Ikeo: Send the message to launch the HTML5 app, using MSE and DASH.js

Igarashi: Can you also control playback, pause, forward/backward?

Ikeo: It can be done using websocket.

<MarkVickers> While it's always interesting to see what other groups are doing, we have to focus on our goals to drive changes into W3C and increase adoption of W3C standards outside of W3C.

Yongjun: Are these features available to third party content providers?

Ikeo: This app is provided by the broadcaster.

Youngjun: How many customers are using these features?

Ikeo: 30% of the TV sets include this feature

Chris: Mark asked: what would the Hybridcast group like from W3C? New specs, gap analysis?

Ikeo: We would like to combine some Hybridcast APIs to W3C standards,
... e.g., playback API, messages to control the video playback
... between a mobile and a TV

Kaz: Is that kind of like the formerly proposed TV Control API?

Ikeo: Yeah...

Chris: Or something like the Remote Playback API from the Second Screen WG?

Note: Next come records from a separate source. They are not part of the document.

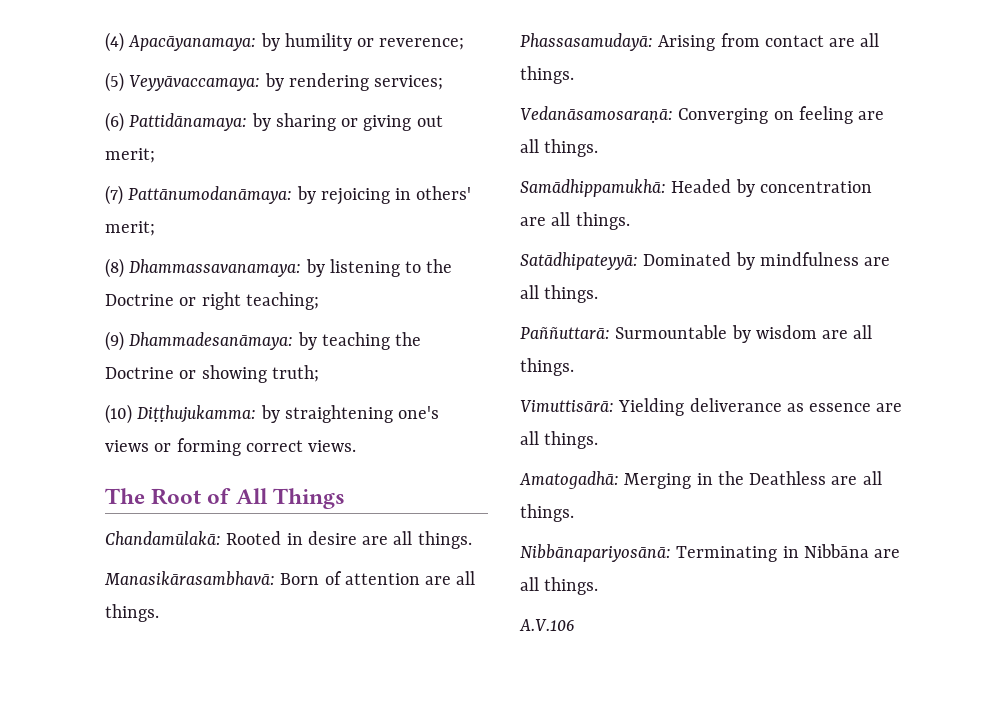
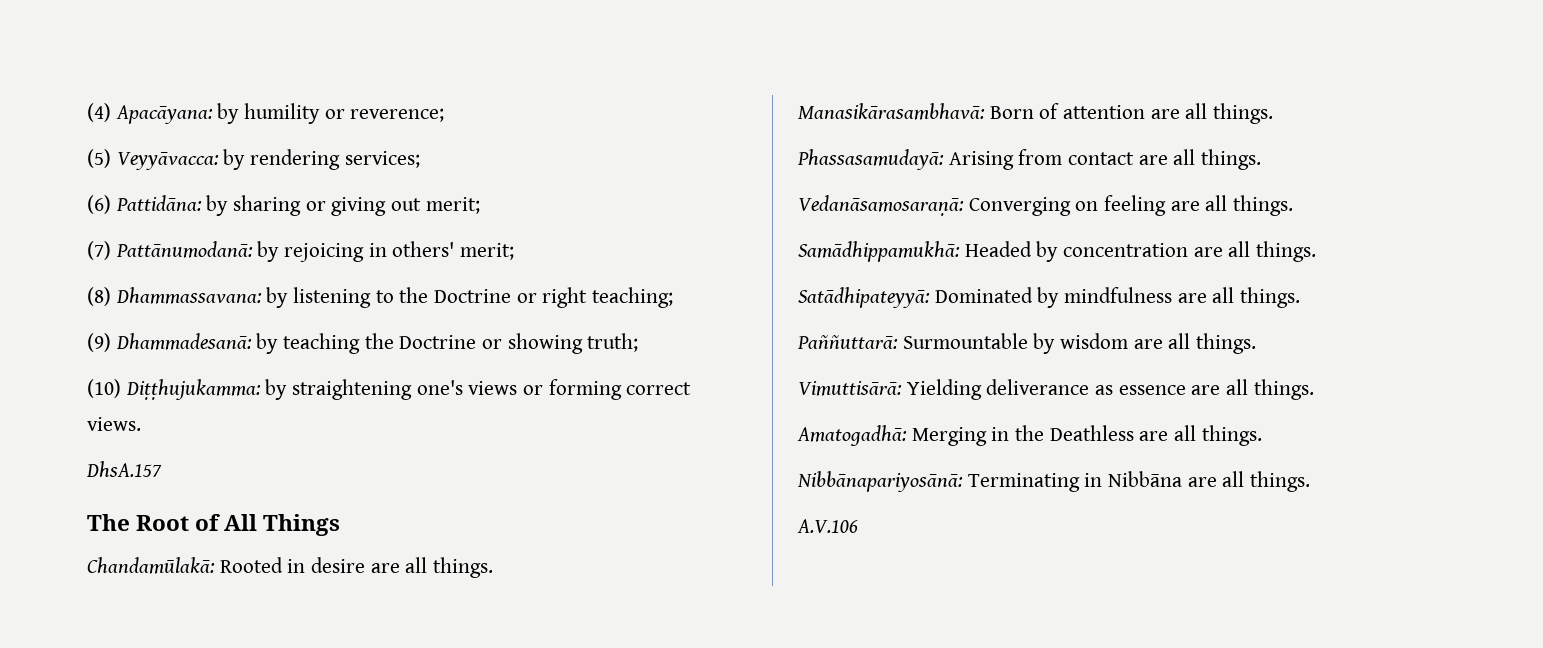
[128,35,257,51] Apacāyanamaya: -> [115,105,213,124] Apacāyana:
[129,75,261,91] Veyyāvaccamaya: -> [116,152,219,170] Veyyāvacca:
[129,113,248,131] Pattidānamaya: -> [115,195,202,211] Pattidāna:
[128,186,293,204] Pattānumodanāmaya: -> [115,241,253,258] Pattānumodanā:
[129,259,302,277] Dhammassavanamaya: -> [115,287,262,304] Dhammassavana:
[129,332,294,350] Dhammadesanāmaya: -> [115,333,252,350] Dhammadesanā:
(357, 446) none -> [86,461,162,477] // DhsA.157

Ikeo: Getting interoperability is always a prolem. We have to select web standard APIs to include in Hybridcast.
... [Conformance Test and verification]
... We make conformance tests for Hybridcast Connect, to ensure interoperability. That's is really important for us.
... [Conformance Test for Hybridcast-Connect]
... IPTV Forum Japan provides Hybridcast Connect standard, and also test kit as a mobile app and test tool.
... This is the overview.
... (shows a diagram)
... Emulator as the test environment.

Chris: Does this cover the Web application environment?

Ikeo: It's an end-to-end test, REST APIs, similar to the tests by HbbTV, etc.
... [Service Verification by MIC project and others]
... Service Verification is provided by the MIC, Ministry of Internal Affairs and Communications from the Japanese Government.
... In 2018 19 companies were in this organization, and 23 companies in 2019.
... Hybridcast Connect is a hot topic there.
... Thank you!

Chris: What other specific things to ask from W3C to address any gaps,
... e.g., relationship with the Web Platform Tests, etc.?

Ikeo: This is a big problem, as we required some Web API functions, and also TV vendors sometimes want and sometimes not.

Media Timed Events in Hybridcast

slides

Ikeo: [Service Patterns with Hybridcast Connect]
... We'd like to realize programs using media timed events.
... Broadcasters in Japan need to trigger messages to switch to a broadcast service.
... Pattern 1: from mobile app to broadcasing on TV
... Pattern 2: from another app on the TV to broadcasting
... [Media Timed Events with Hybridcast-Connect]
... If a user is watching a video, we can send a MTE in the video resource, this is an alternative way of pushing a notification.
... JP broadcasters interested in media timed events (MTE).
... We'd like to send some message to control the brodcasting service. We have some data in the broadcast signal, and we'd like to realize the same function as the trigger message.
... There are two possible choices.
... (MTE data in video resource + push emergency alert notification) to the smartphone
... Another option (MTE data in video resource to another app on TV)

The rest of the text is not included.